El objeto-poema de Franklin crea una suerte de ósmosis entre el significado (poder semántico) y el significante concreto (materia hecha revelación). El espectador tiene ante sí, no un encuentro fortuito entre cosas dispares –aunque pueda eventualmente ocurrir- sino una conjunción o disposición orgánica, material, provista de intencionalidad precisa y a la vez múltiple, a la manera del haikú japonés (sólo que en vez de palabras, con objetos).
Como los haikús, los objetos-poemas constituyen en esencia una
experiencia espiritual –entendiendo lo espiritual como fruto de la conciencia sensible- oculta en lo natural evidente y capaz de despertar la emoción estética. Aprehensión a la vez descriptiva y sugestiva.
‘Mis objetos buscan la analogía y la metáfora visual’, había declarado
Brossa. Mas para Franklin Fernández esta búsqueda, asimilada a sus
particulares vivencias, cercanías, visiones, travesías, enigmas, certidumbres y no escasas dosis de gracia, burla, sarcasmo o ironía, va más allá, ha sido como la invención de un prodigioso mandala. En éste, cada uno de sus integrantes constituye por sí mismo una revelación, un convite de lirismo tangible.

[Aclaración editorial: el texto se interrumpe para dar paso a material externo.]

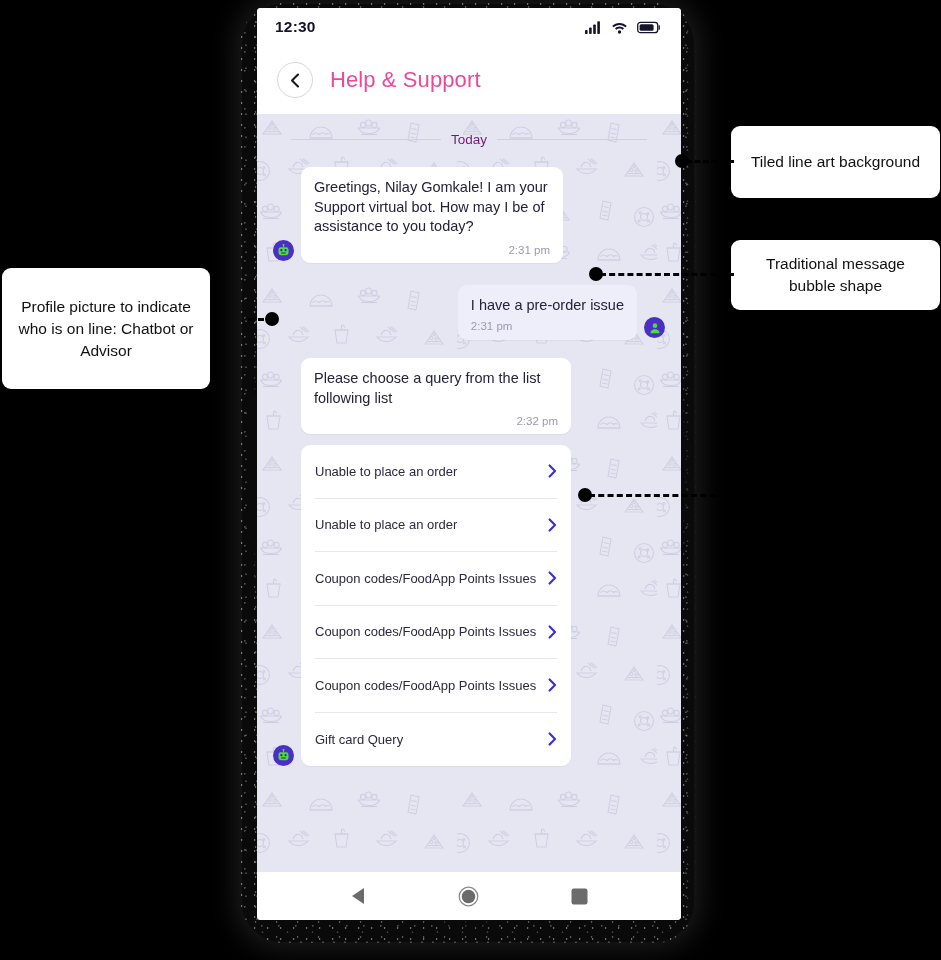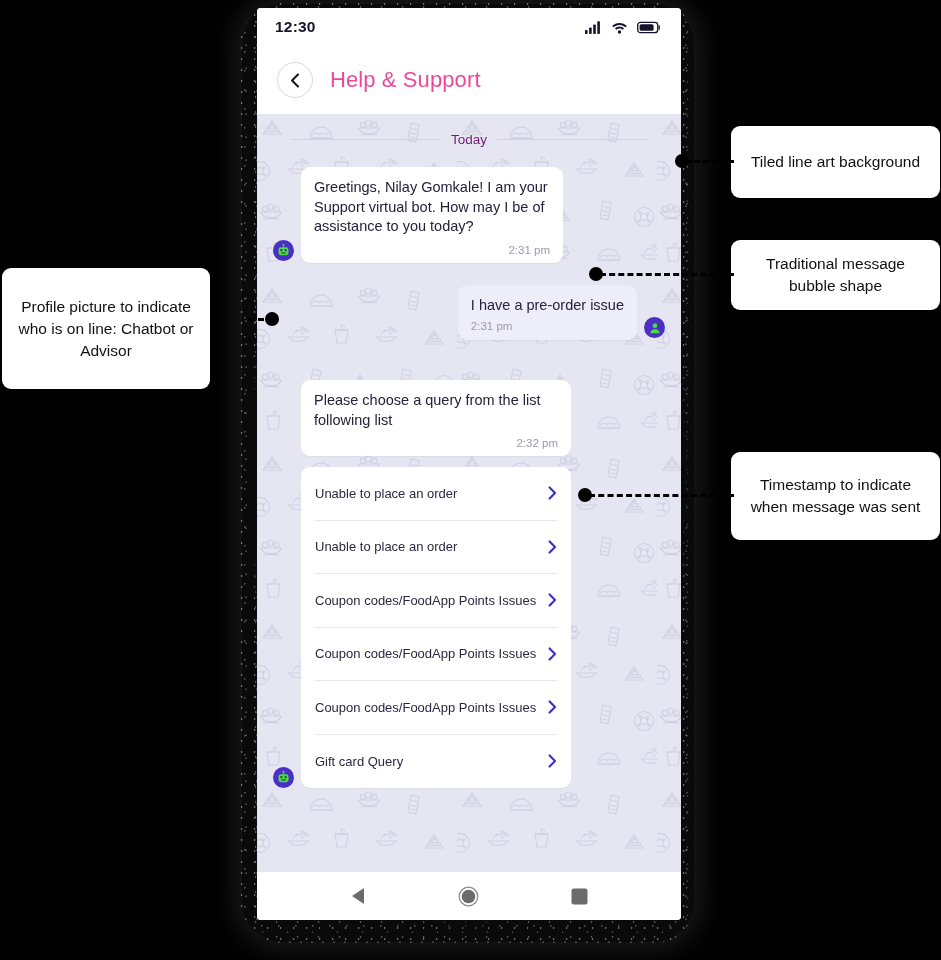"Please choose a query from" div.msg-row { margin-top: 40px -> 18px }
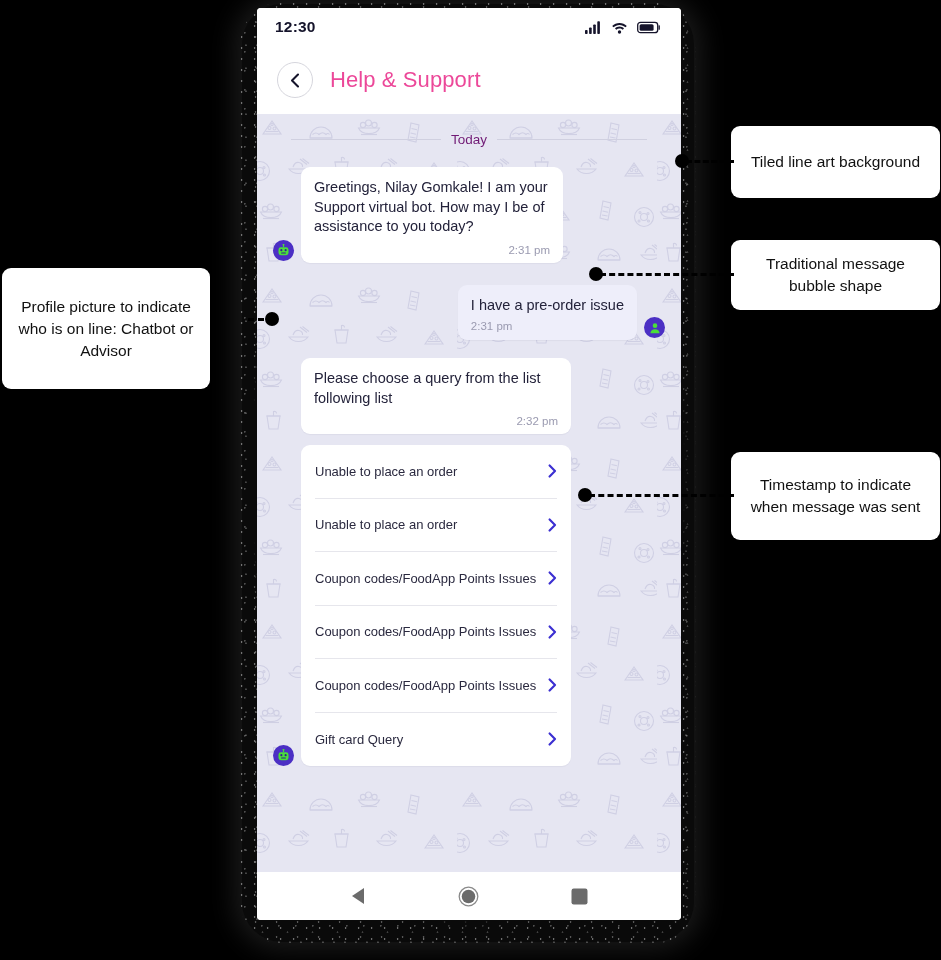"Timestamp to indicate when message" div.callout { html: <div>Timestamp to indicate when message was sent</div> -> none }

En su microcosmos, de cuyos elementos se adueña como si fuera un alegre despertar, ha sabido, con talento y eficacia, recrear también las máscaras de la realidad que nos interroga sin que podamos evitarlo: la del mundo al revés, es decir, la del mundo verdadero y cotidiano. De este modo los objetos recobran su condición de confidentes y su muda elocuencia ilumina la intemperie de una nueva percepción.
Para verla es preciso despojarse de vendas.
Por: Gustavo Pereira
Pereira, Gustavo: ‘Desafío y humor en los poemas-objeto de Franklin
Fernández’. Texto publicado en DÍA-CRÍTICA Nro. 3. Revista Cultural. Editorial
“El Perro y la Rana”. Caracas, 2008.